_Your assignment_.
Starting with the line that includes "21.5px; letter-spacing: -0.2px;", write out every remaining line of the records below exactly as it appears, leaving out any images.

(Web page edit records)
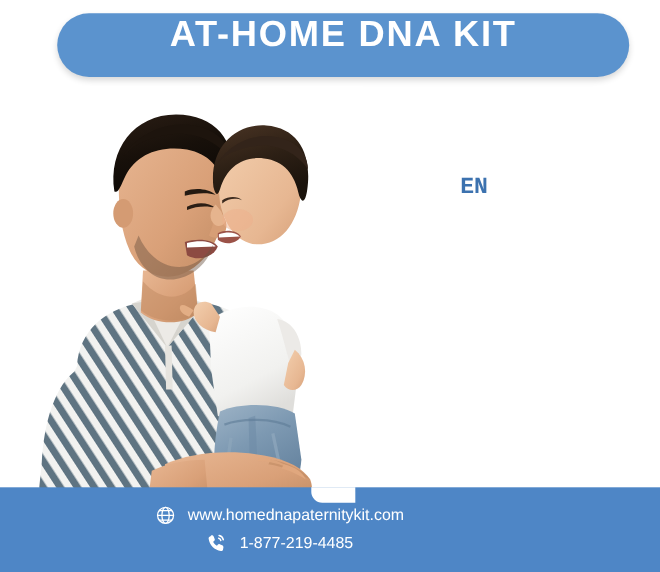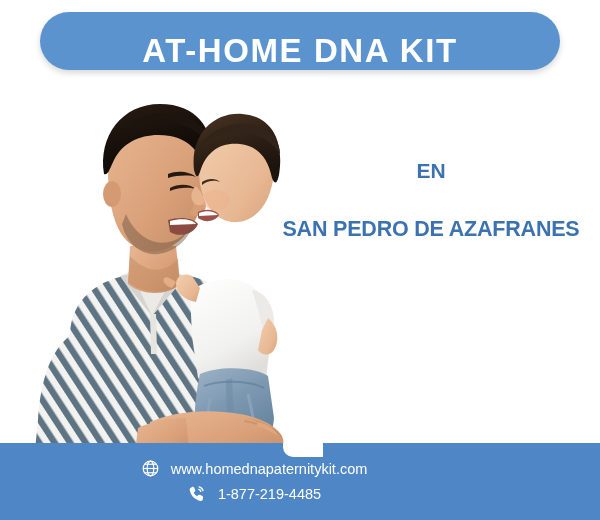--- a/index.html
+++ b/index.html
@@ -19,7 +19,7 @@
   
   #header-banner {
     position: absolute;
-    left: 40px;
+    left: 52px;
     top: 12px;
     width: 520px;
     height: 58px;
@@ -27,7 +27,7 @@
     border-radius: 29px;
     box-shadow: 0 3px 6px rgba(0,0,0,0.16);
     display: flex;
-    align-items: flex-end;
+    align-items: flex-start;
     justify-content: center;
   }
   #header-title {

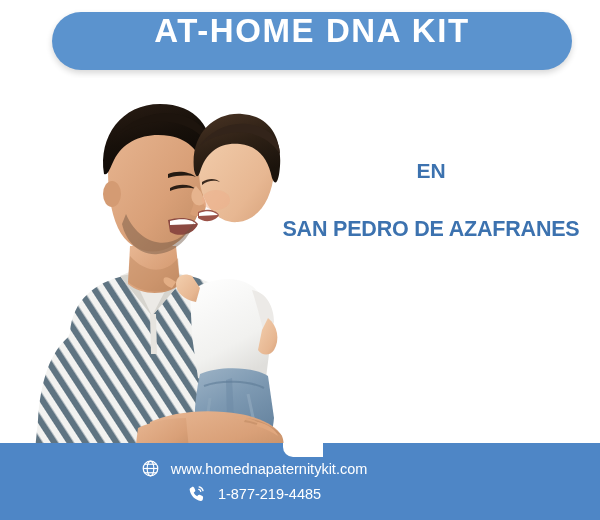--- a/index.html
+++ b/index.html
@@ -73,7 +73,7 @@
     font-family: "Liberation Sans", sans-serif;
   }
   #promo-line-1 { margin-bottom: 38px; }
-  #promo-line-2 { margin-bottom: 38px; }
+  #promo-line-2 { margin-bottom: 38px; font-family: Liberation Mono, monospace; }
   #promo-line-3 { font-size: 21.5px; letter-spacing: -0.2px; }
 
   

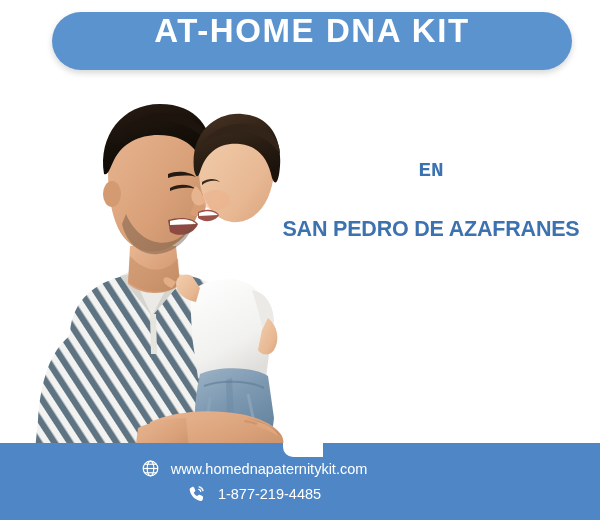--- a/index.html
+++ b/index.html
@@ -277,7 +277,6 @@
 
   <div id="promo-text">
     <div class="promo-line" id="promo-line-2">EN</div>
-    <div class="promo-line" id="promo-line-3">SAN PEDRO DE AZAFRANES</div>
   </div>
 
   <div id="footer">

_Completed exercise_.
   #promo-line-3 { font-size: 21.5px; letter-spacing: -0.2px; }
 
   

--- a/index.html
+++ b/index.html
@@ -277,7 +277,6 @@
 
   <div id="promo-text">
     <div class="promo-line" id="promo-line-2">EN</div>
-    <div class="promo-line" id="promo-line-3">SAN PEDRO DE AZAFRANES</div>
   </div>
 
   <div id="footer">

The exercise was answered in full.